Table 2 reports the changes in output per worker disparities between northern and southern regions since the reform and opening-up, along with the specific contributions of various factors. Overall, from 1978 to 2002, the output per worker gap between northern and southern China widened at an average annual rate of 0.96%. Among the contributing factors, disparities in total factor productivity accounted for 67.57% of this change, contributing to over two-thirds of the widening gap. Disparities in physical capital per worker contributed 26.61%, also playing a significant role, while human capital level disparities accounted for 5.82%, indicating a relatively modest impact. This demonstrates that disparities in total factor productivity play a more prominent role in shaping the output per worker gap between northern and southern regions.

Table 2

Disparities in Output per Worker and Factor Contributions between Northern and Southern China

Annual average rate of change (%) Output per worker Total factor productivity Physical capital per worker Human capital level
1978–1990 0.88 0.39(44.04) 1.05(59.64) –0.06(–3.69)
1990–2000 2.01 0.91(45.40) 1.97(48.45) 0.25(6.15)
2000–2010 1.15 1.83(159.21) –1.47(–63.65) 0.10(4.44)
2010–2022 0.02 –0.28(–1293.46) 0.43(971.84) 0.18(421.62)
1978–2022 0.96 0.65(67.57) 0.52(26.61) 0.11(9.93)
  1. Note: The contribution share (%) is shown in parentheses for the last three columns.

To narrow regional development disparities, it is essential to vigorously enhance production efficiency in the northern region.

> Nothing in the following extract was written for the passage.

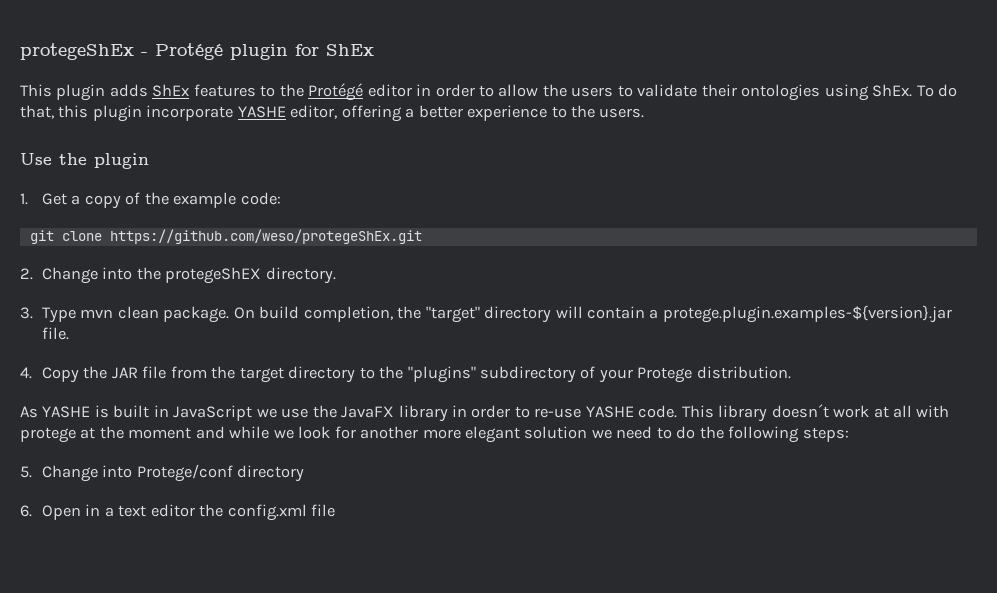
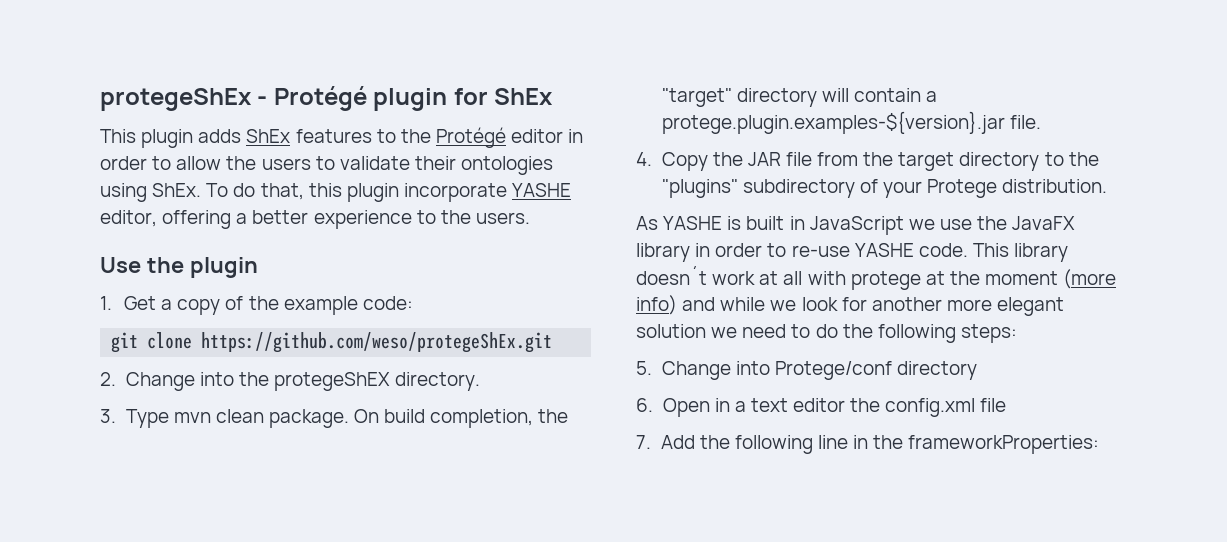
(192, 433) none -> [1063,269,1117,289] [636,295,677,315] (more info)
(336, 510) none -> [636,435,1100,454] // 7. Add the following line in the frameworkProperties:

When examined in stages, the disparities in output per worker between northern and southern regions also differ from the disparities in total output. First, in the early stages of reform and opening-up (1978–1990), the southern region began to catch up with the northern region. During this phase, the rapid growth in output per worker in the southern region benefited both from nationwide reforms and from preferential policies and investment support provided by the state, particularly to coastal areas. The southeastern coastal regions took the lead in many aspects of reform and opening-up, serving as pioneers in experimentation and implementation. However, during this period, development in the southern region was primarily driven by low-end processing, and the inflow of labor was mainly engaged in elementary jobs. Cross-regional mobility of high-end talent remained heavily constrained by policy and institutional barriers.

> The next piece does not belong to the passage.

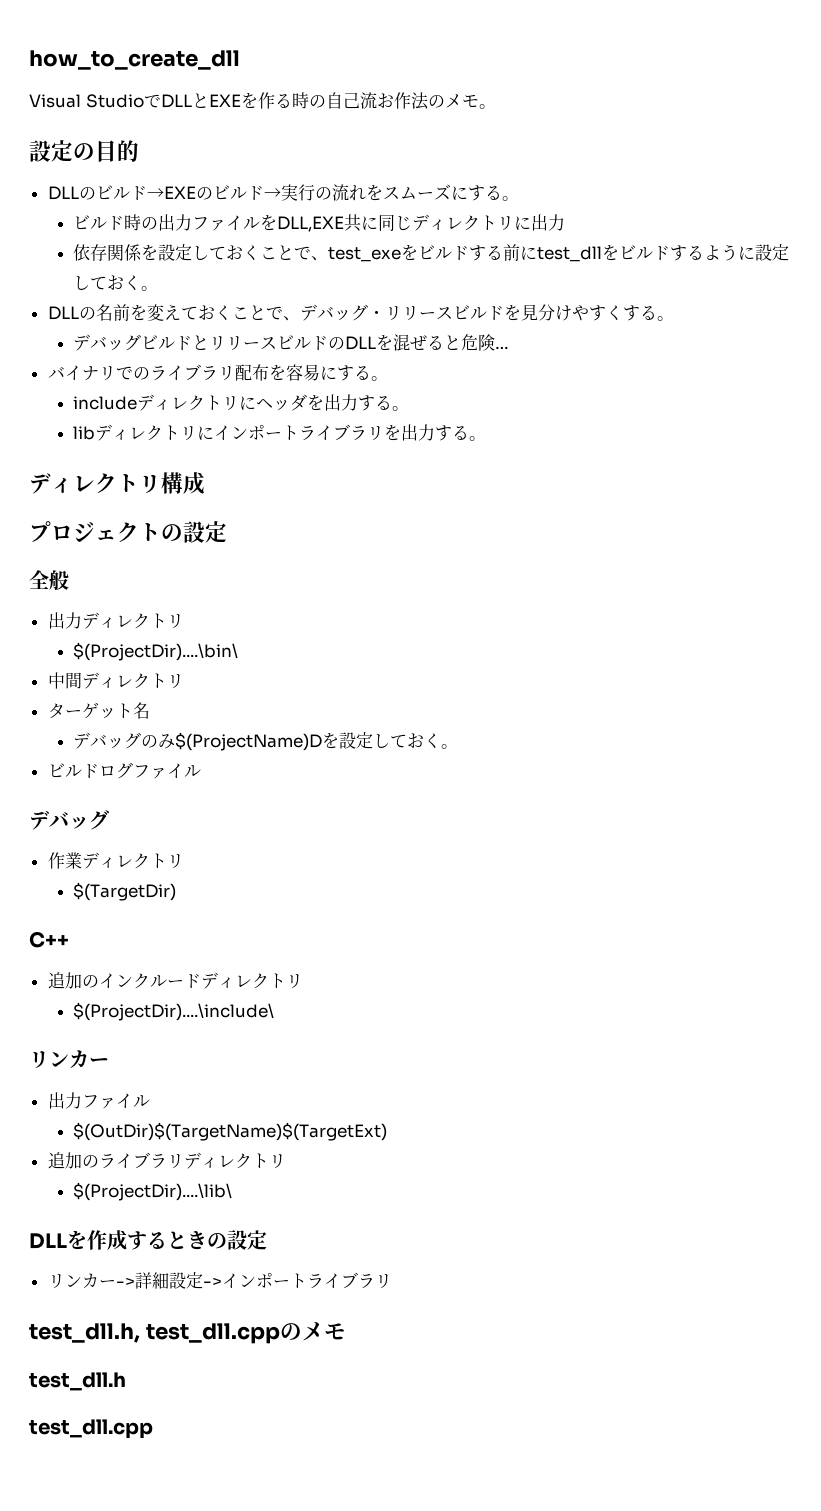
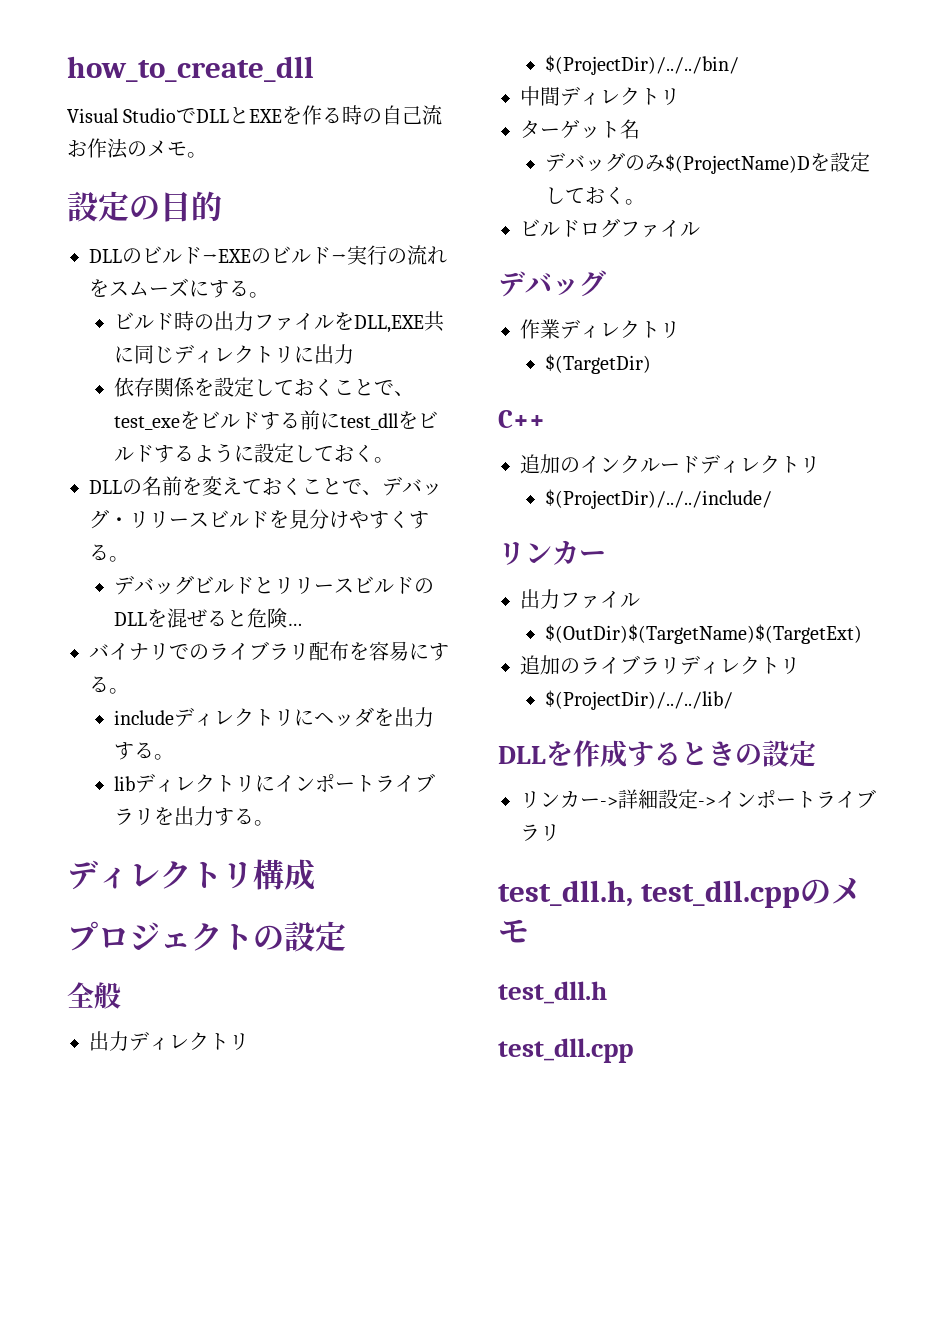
[72,642,238,661] $(ProjectDir)....\bin\ -> [545,55,740,75] $(ProjectDir)/../../bin/
[72,1002,274,1021] $(ProjectDir)....\include\ -> [545,489,773,509] $(ProjectDir)/../../include/
[72,1182,232,1201] $(ProjectDir)....\lib\ -> [545,690,734,710] $(ProjectDir)/../../lib/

Second, the period from 1990 to 2000 witnessed the fastest change of the output per worker gap between northern and southern regions, with an average annual growth rate exceeding 2%. Moreover, all three factors of production contributed positively to this trend, enhancing the relative standing of the southern region. This phase marked a period of rapid and comprehensive advancement in market-oriented reforms and opening-up in China, during which the southern region successfully overtook the northern region. Particularly in the southeastern coastal areas, regional comparative advantages were fully leveraged by capitalizing on geographic advantages and the international market environment, leading to a rapid improvement in production efficiency. Simultaneously, the rapid gains in productivity attracted substantial investment and labor inflows, significantly boosting human capital levels. This underscores how reform and opening-up serve as critical pathways for unleashing productive forces and driving rapid regional development.

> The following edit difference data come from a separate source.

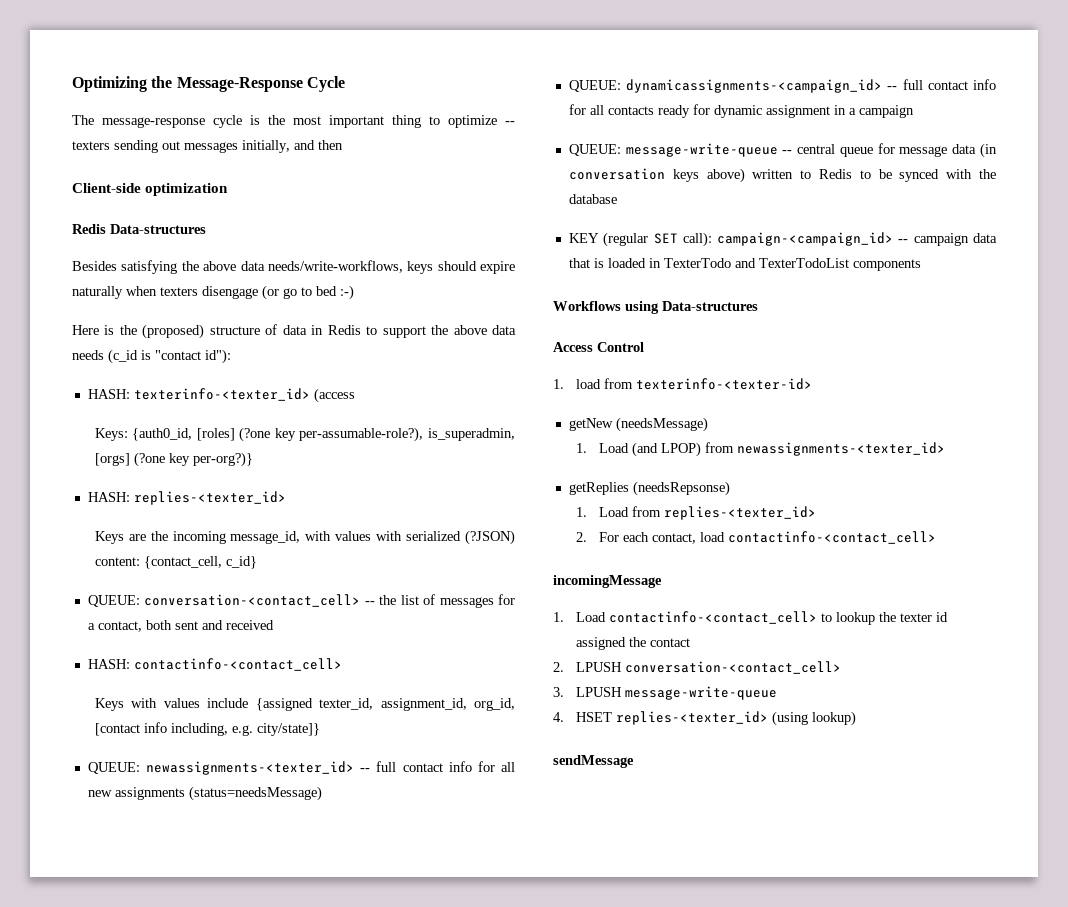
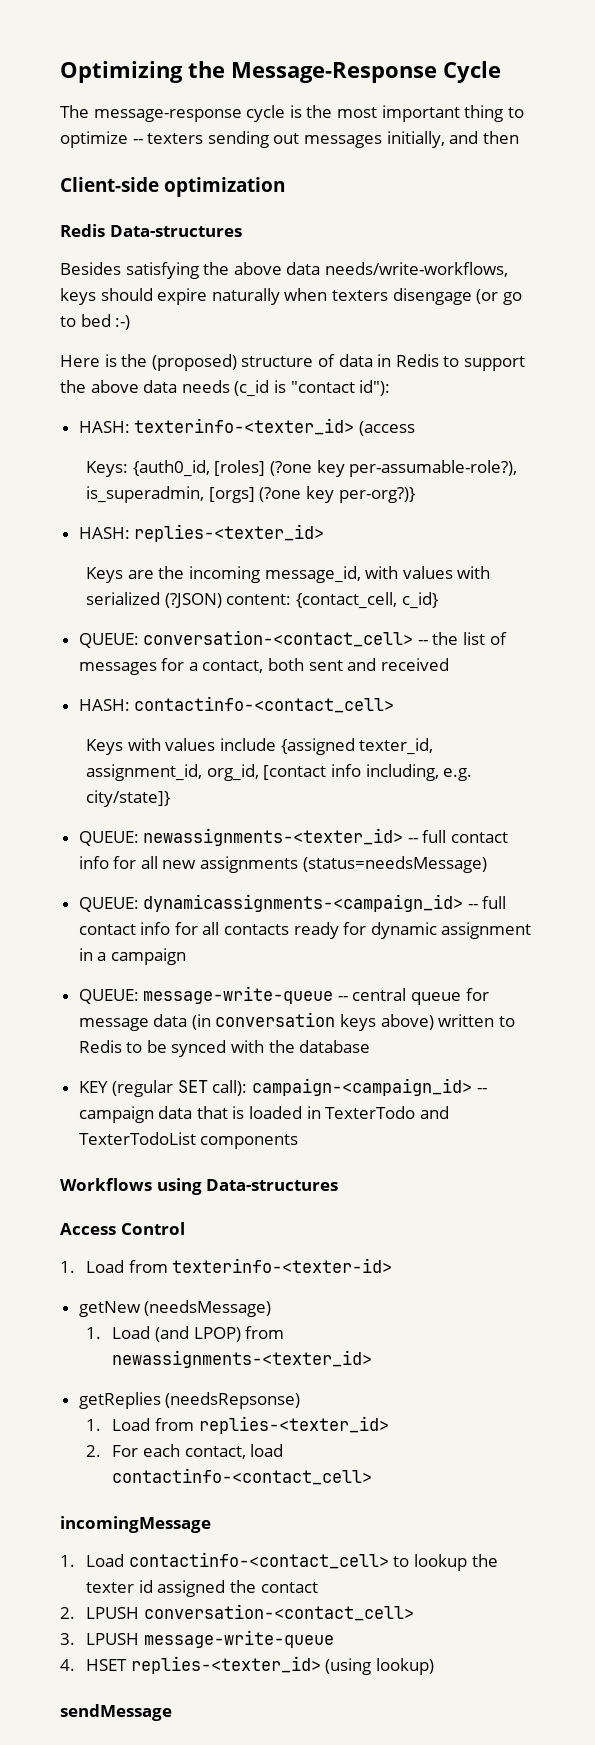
[575,379,601,389] load -> [86,1260,125,1273] Load

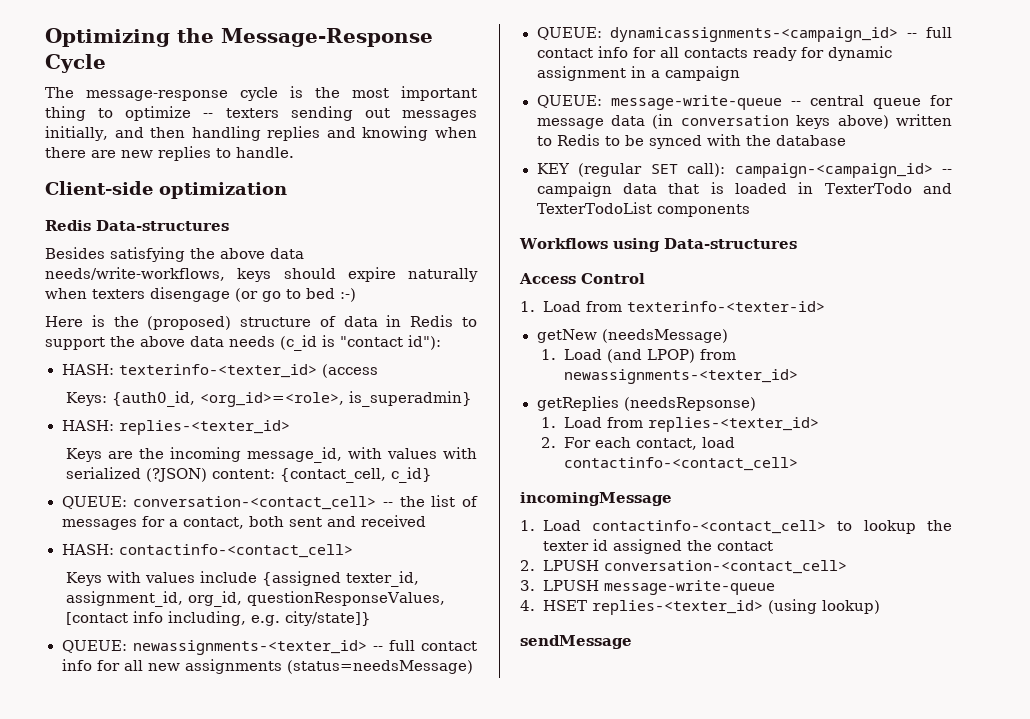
(519, 137) none -> [191,126,478,141] [45,146,294,161] handling replies and knowing when there are new replies to handle.
[214,460,518,477] [86,486,415,503] [roles] (?one key per-assumable-role?), is_superadmin, [orgs] (?one key per-org?)} -> [200,391,473,407] <org_id>=<role>, is_superadmin}
(259, 772) none -> [247,591,446,606] questionResponseValues,

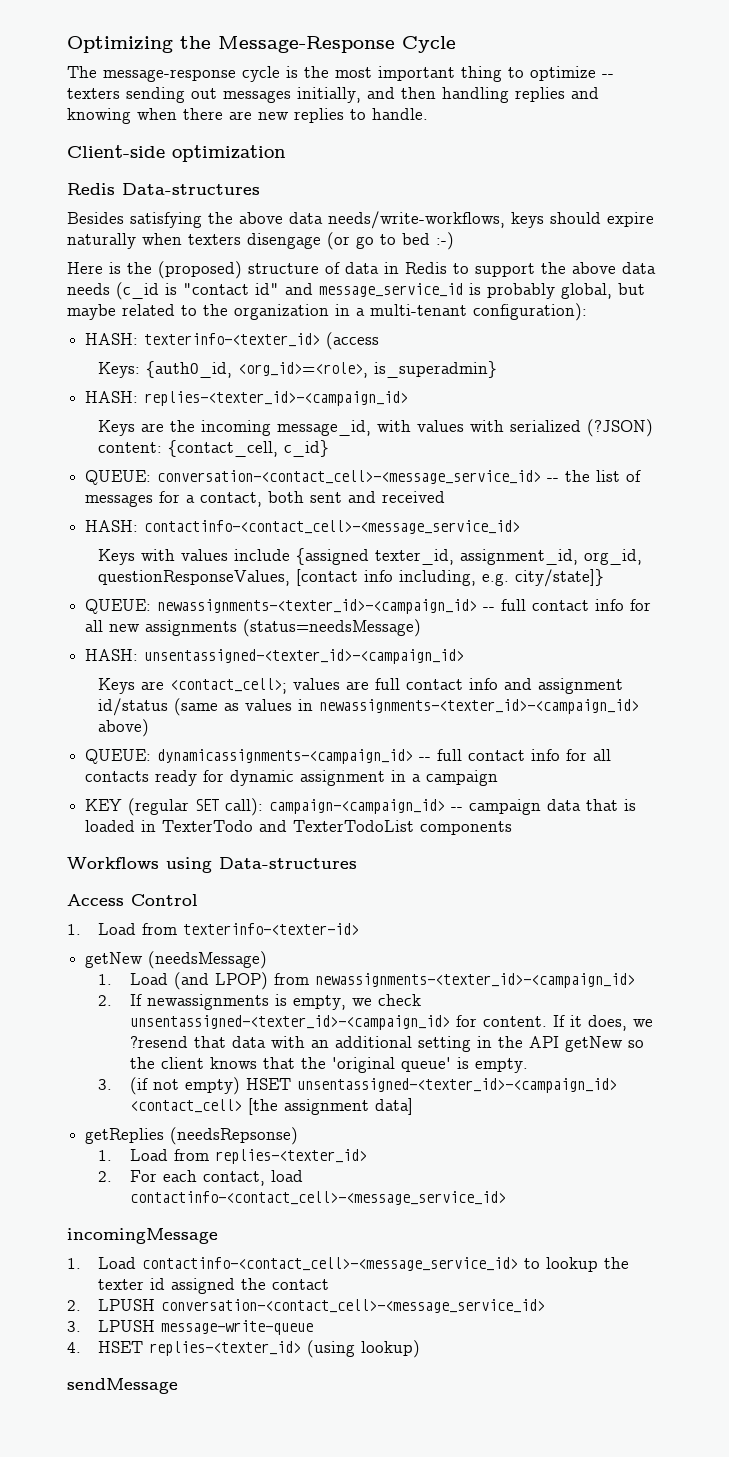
[408,335,441,350] id"): -> [255,283,645,299] [67,303,587,321] id" and message_service_id is probably global, but maybe related to the organization in a multi-tenant configuration):
[118,420,290,435] replies-<texter_id> -> [144,391,409,406] replies-<texter_id>-<campaign_id>
[133,496,377,510] conversation-<contact_cell> -> [157,470,542,484] conversation-<contact_cell>-<message_service_id>
[118,544,353,558] contactinfo-<contact_cell> -> [144,520,521,534] contactinfo-<contact_cell>-<message_service_id>
[132,640,367,655] newassignments-<texter_id> -> [157,599,478,614] newassignments-<texter_id>-<campaign_id>
(473, 667) none -> [85,649,465,664] [98,678,624,694] [98,698,640,716] [98,719,150,737] // HASH: unsentassigned-<texter_id>-<campaign_id> // Keys are <contact_cell>; values are full contact info and assignment id/status (same as values in newassignments-<texter_id>-<campaign_id> above)
[536,95,954,110] [536,114,952,129] [536,134,846,149] // QUEUE: message-write-queue -- central queue for message data (in conversation keys above) written to Redis to be synced with the database -> (499, 778) none
[563,369,798,384] newassignments-<texter_id> -> [314,973,635,988] [98,994,421,1010] [129,1015,653,1031] [129,1036,644,1052] [129,1057,528,1073] [98,1077,617,1095] [129,1098,413,1115] newassignments-<texter_id>-<campaign_id> // 2. If newassignments is empty, we check unsentassigned-<texter_id>-<campaign_id> for content. If it does, we ?resend that data with an additional setting in the API getNew so the client knows that the 'original queue' is empty. // 3. (if not empty) HSET unsentassigned-<texter_id>-<campaign_id> <contact_cell> [the assignment data]
[563,457,798,471] contactinfo-<contact_cell> -> [129,1191,506,1205] contactinfo-<contact_cell>-<message_service_id>
[591,520,826,534] contactinfo-<contact_cell> -> [142,1257,519,1271] contactinfo-<contact_cell>-<message_service_id>
[603,560,847,574] conversation-<contact_cell> -> [161,1299,546,1313] conversation-<contact_cell>-<message_service_id>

Third, from 2000 to 2010, the disparity in output per worker between northern and southern regions continued to widen, with the southern region surpassing the northern region and gradually increasing its lead. Two notable phenomena characterized this period. First, influenced by national policies, investment in the northern region increased substantially, leading to rapid growth in physical capital per worker that exceeded levels in the southern region. Second, during the same period, the disparity in total factor productivity between the two regions expanded at the fastest rate, with an average annual change of 1.83%, far exceeding that of other phases. This indicates that although regional policies during this period achieved considerable success, they also came at a significant cost. Future efforts toward coordinated regional development must strike a balance between material investments, such as capital, and the efficiency of policy implementation.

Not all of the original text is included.